My first week was a short one; my first day in the office was Wednesday, and India takes Good Friday as a holiday. On Saturday I took an auto-rickshaw to Punjagutta (close to the guest house I stayed at on my last trip) and walked around, and wound up doing some apartment hunting with Faisal, a guru of sorts provided by IBM (via contract to Cartus) to help me find housing and get settled.

The househunting continued on Monday, and I eventually settled on a 4-bedroom house in Banjara Hills. Why 4 bedrooms for a single guy? Because that's what there is. Housing is geared towards families, often multi-generational families; the notion of "having your own apartment" is pretty foreign.

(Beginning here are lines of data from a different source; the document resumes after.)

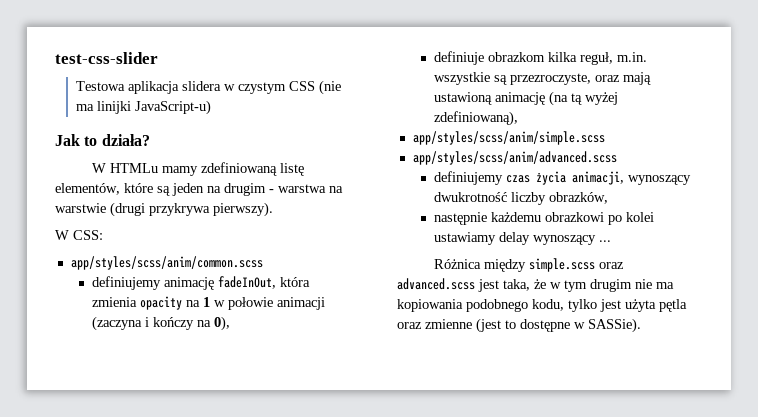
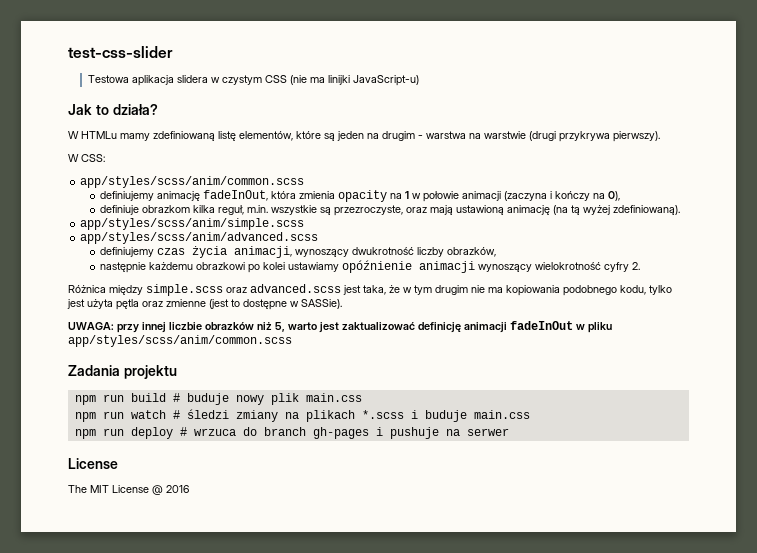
[434,111,519,126] zdefiniowaną), -> [613,205,681,215] zdefiniowaną).
[499,232,612,245] delay wynoszący ... -> [342,260,641,273] opóźnienie animacji wynoszący wielokrotność cyfry 2.
(641, 325) none -> [68,321,612,333] [68,335,292,347] [68,365,177,379] [74,393,362,405] [74,409,530,422] [74,427,509,439] [68,458,118,469] [68,485,189,495] // UWAGA: przy innej liczbie obrazków niż 5, warto jest zaktualizować definicję animacji fadeInOut w pliku app/styles/scss/anim/common.scss // Zadania projektu // npm run build # buduje nowy plik main.css // npm run watch # śledzi zmiany na plikach *.scss i buduje main.css // npm run deploy # wrzuca do branch gh-pages i pushuje na serwer // License // The MIT License @ 2016

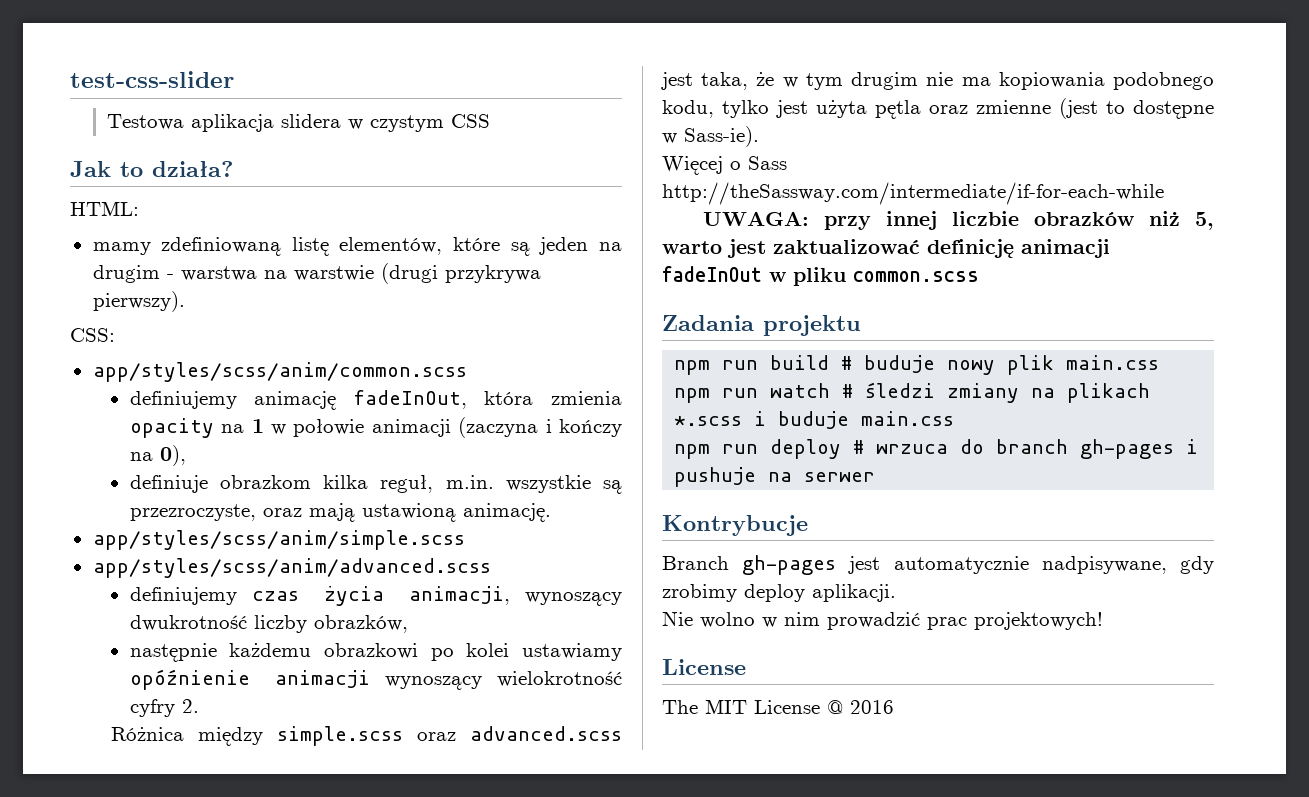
[289,75,419,86] (nie ma linijki JavaScript-u) -> (491, 121) none
[68,131,117,139] W HTMLu -> [70,201,139,216] HTML: //
[68,154,79,162] W -> (185, 301) none
[507,205,681,215] animację (na tą wyżej zdefiniowaną). -> [462,503,551,522] animację.
[301,299,342,309] SASSie). -> [684,126,759,147] [662,156,787,175] [662,182,1164,205] Sass-ie). // Więcej o Sass http://theSassway.com/intermediate/if-for-each-while
[68,335,292,347] app/styles/scss/anim/common.scss -> [853,271,979,282] common.scss
(509, 432) none -> [662,515,808,536] [662,555,1214,575] [662,584,896,602] [662,611,1103,630] // Kontrybucje // Branch gh-pages jest automatycznie nadpisywane, gdy zrobimy deploy aplikacji. // Nie wolno w nim prowadzić prac projektowych!

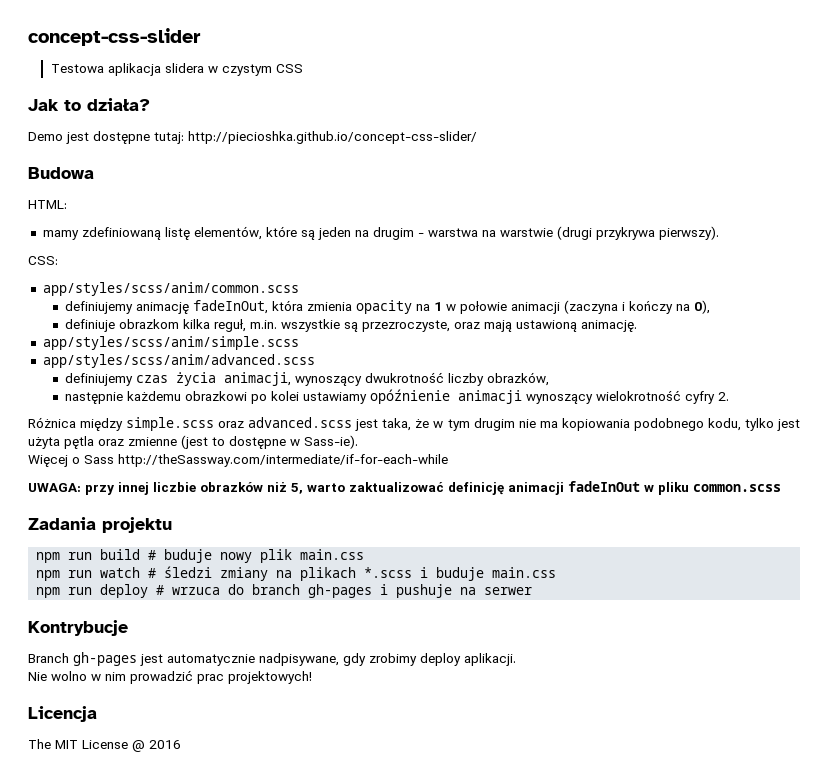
[70,71,234,88] test-css-slider -> [28,28,201,46] concept-css-slider
(233, 169) none -> [28,131,477,144] [28,167,94,179] // Demo jest dostępne tutaj: http://piecioshka.github.io/concept-css-slider/ // Budowa
[727,239,766,258] jest -> (345, 487) none
[662,659,746,675] License -> [28,706,97,722] Licencja

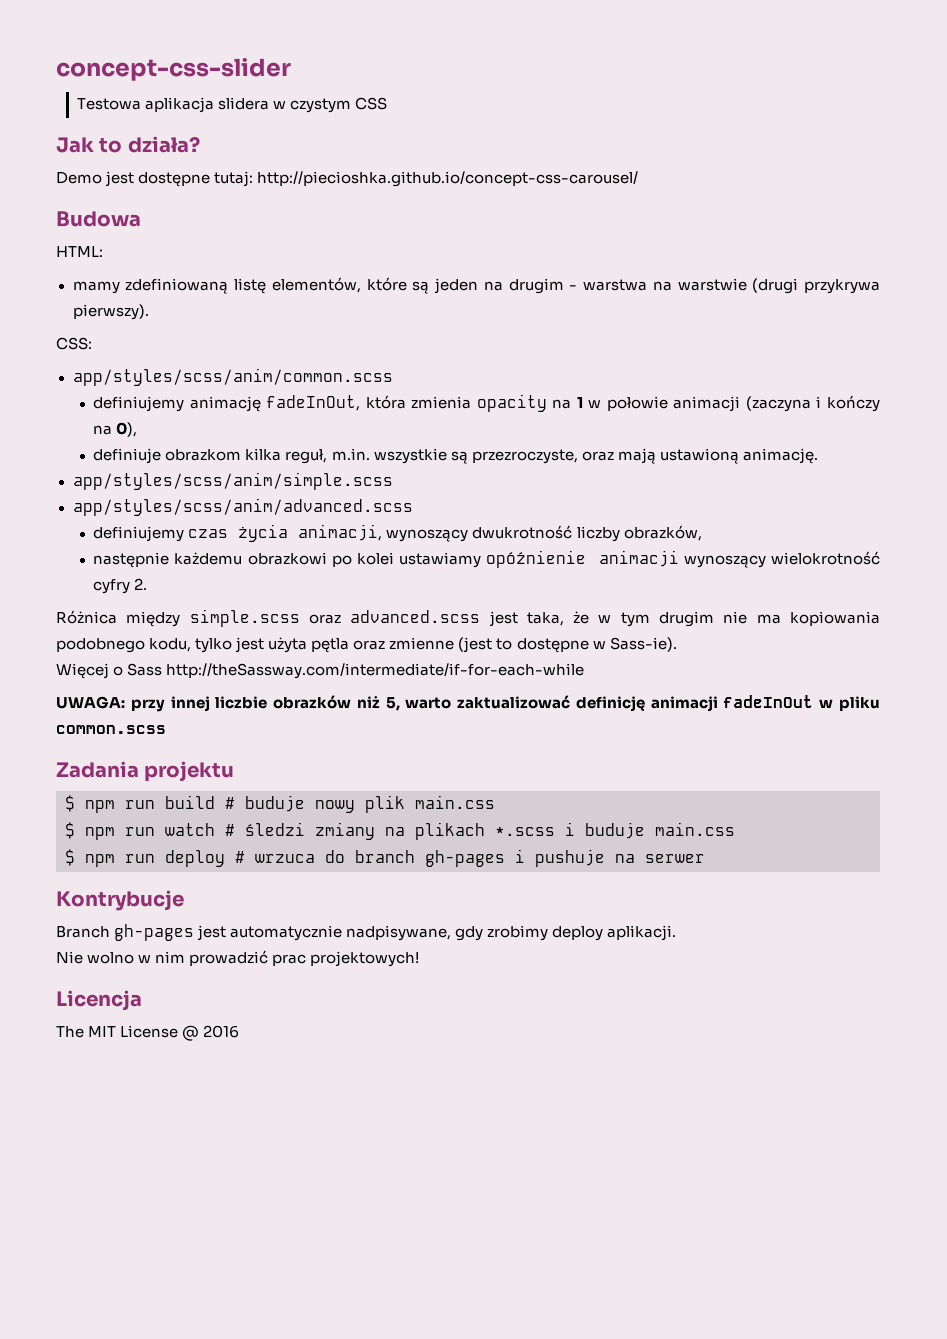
[188,131,477,144] http://piecioshka.github.io/concept-css-slider/ -> [257,171,639,187] http://piecioshka.github.io/concept-css-carousel/
(172, 525) none -> [65,795,75,812] $
(365, 554) none -> [65,822,75,839] $
(557, 572) none -> [65,849,75,866] $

I moved into my new home on Friday of my second week, and spent the weekend shopping (with limited success) for household goods. Here's a picture I took Saturday evening from my roof.

I worked all this week, and tomorrow (Saturday) will be another shopping day. I'm in the market for various electrical items and small appliances (extension cords, outlet adapters, an iron and ironing board) and a bicycle (to give me a little transportation independence and not have to rely on Hertz cabs all the time).

When I got home from supper this evening there were two things going on: some sort of very loud musical event at the nearby temple, and this lovely moon and Venus over the buildings to my west.

I'll take the camera with me tomorrow and see if I can get some interesting shots of Hyderabad street life.